Olivier Blanchard justifie la faisabilité de son propos par l'état économique de la France avant la crise. "Les taux d'intérêts étaient extrêmement bas (proches de zéro) pour les pays comme la France lorsqu’ils empruntaient et ce sera probablement le cas pendant très longtemps", explique-t-il. "Tous les facteurs de la crise font qu'il est probable que les taux d'intérêts restent bas, donc la charge de la dette va rester très faible."

"Ça va être long, ça va être dur, mais on peut le faire".

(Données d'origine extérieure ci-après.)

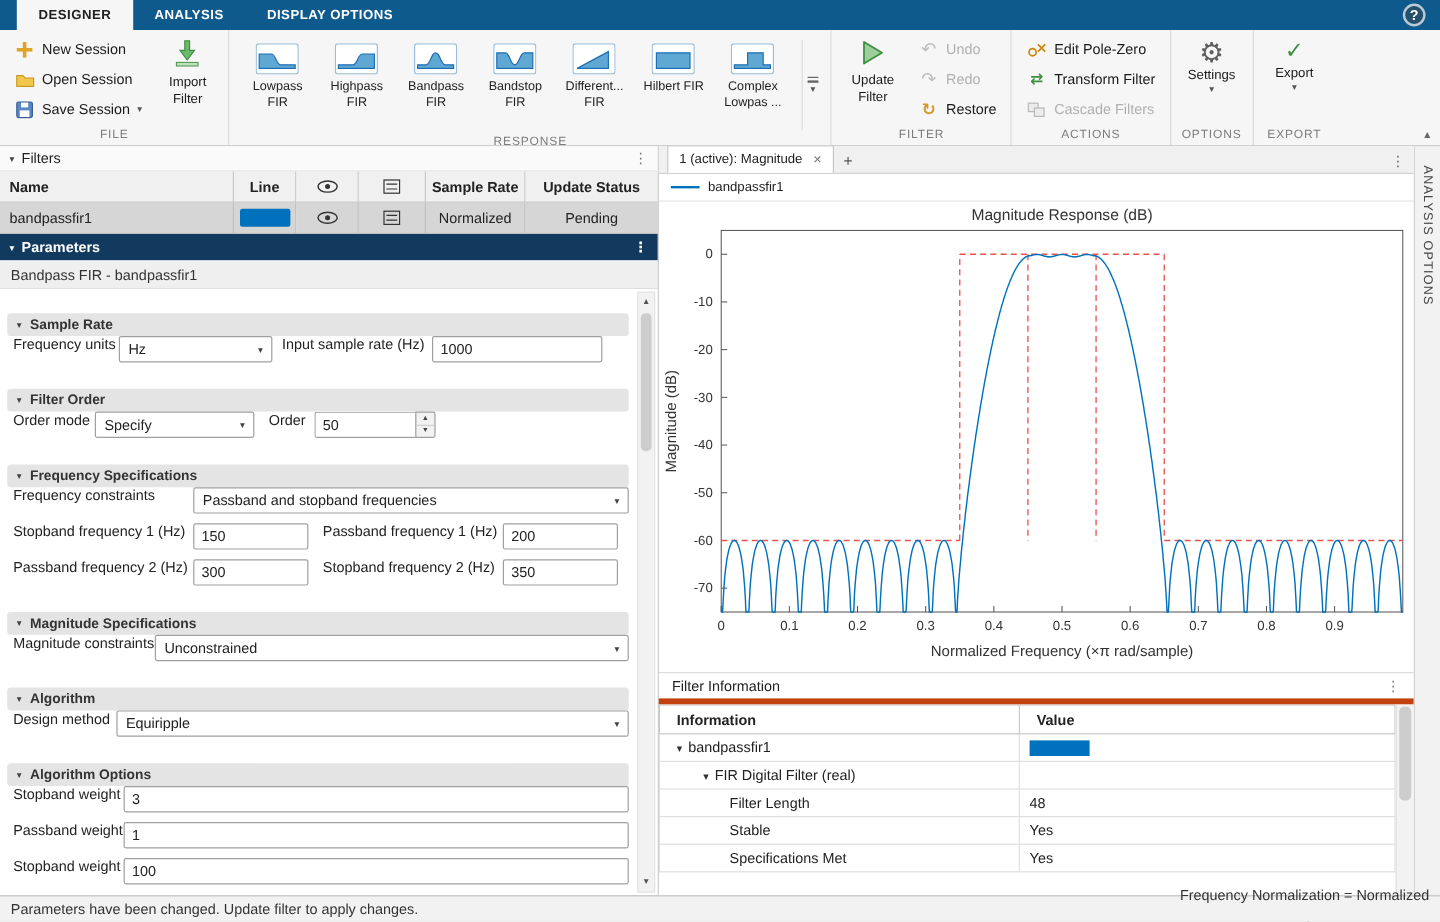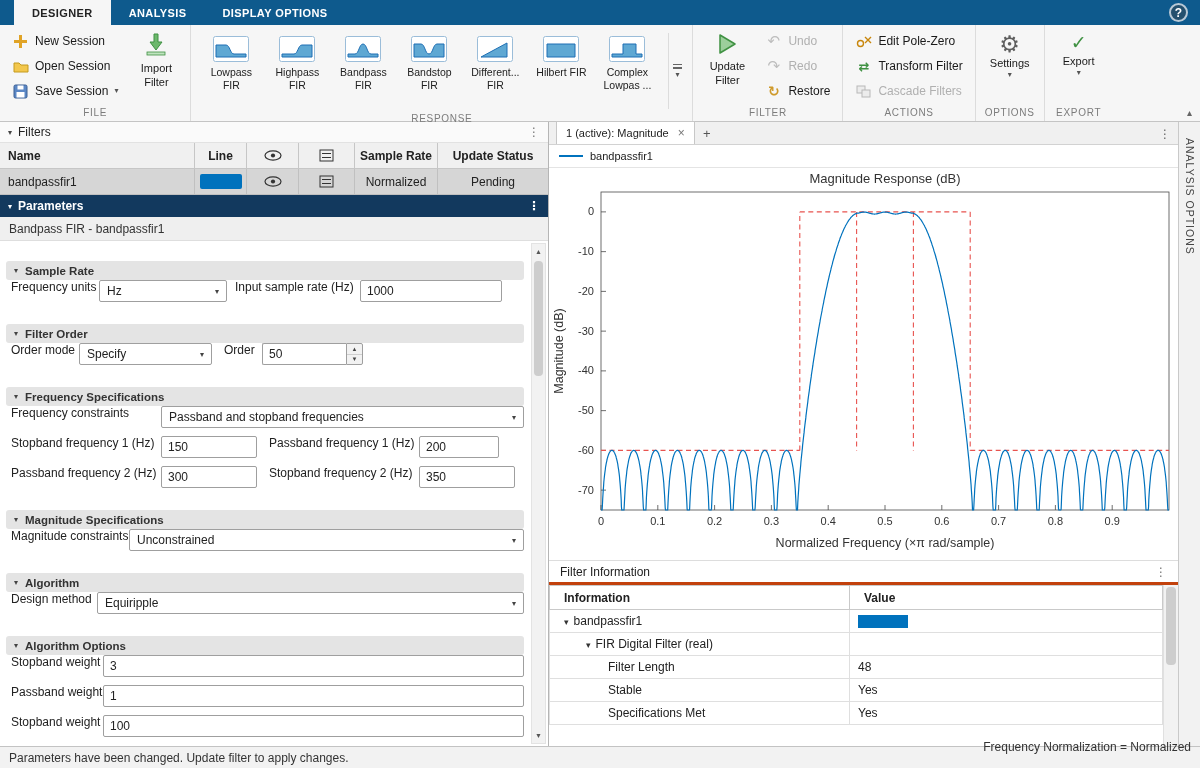"200" input.tin { width: 80px -> 96px }
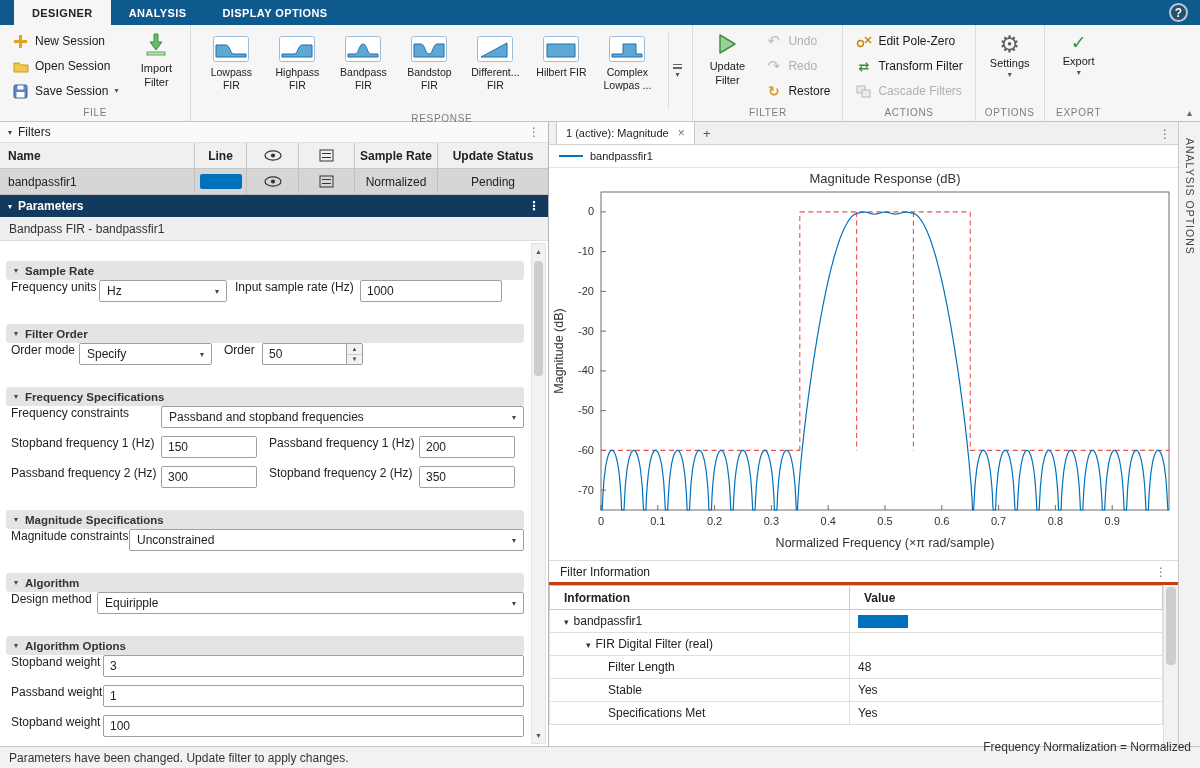"Information" .fi-wrap { border-top: 3px solid #c2410c -> 5px solid #c2410c }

Même s'il reconnait qu'on "ne peut pas être absolument sûrs", l'économiste affirme qu'on "peut s’offrir une dette plus élevée". "Il faudra un jour la diminuer, mais il n’y a pas urgence. Donc on peut monter à des niveaux de dette plus élevés", poursuit au micro d'Europe 1 Olivier Blanchard, citant le Japon qui a usé de ce levier. "Ça va être long, ça va être dur, mais on peut le faire."

"Je crois que l’effondrement est juste derrière nous"

Mais si l'État continue de prendre part à l'activité économique alors que les entreprises ne peuvent plus fonctionner, ne risquons-nous pas un "effondrement", comme le craignait Édouard Philippe dans son discours à l'Assemblée nationale ? "C’est un très mauvais moment à passer, c’est certain, mais je crois que l’effondrement est juste derrière nous", répond Olivier Blanchard. "On a vu le fond du trou et maintenant, il va falloir remonter doucement. Bien sûr, il y aura des effets à long terme et certains vont souffrir le long du chemin. Mais je crois que le pire est juste derrière nous", affirme l'ancien chef économiste et directeur des études au FMI. 

"Un retour à la normale d'ici six à dix-huit mois"

Et si l'ensemble de l'économie est frappée par la crise, Olivier Blanchard prédit un processus long et douloureux de "réallocation" entre les secteurs, expliquant que certains vont énormément souffrir (restauration, hôtellerie, tourisme) tandis que d'autres "vont aussi gagner durant cette crise", comme le secteur technologique. "Mais dans l’économie dans son ensemble, je pense qu’on peut retourner à un niveau à peu près normal d'ici six à dix-huit mois", conclut Olivier Blanchard.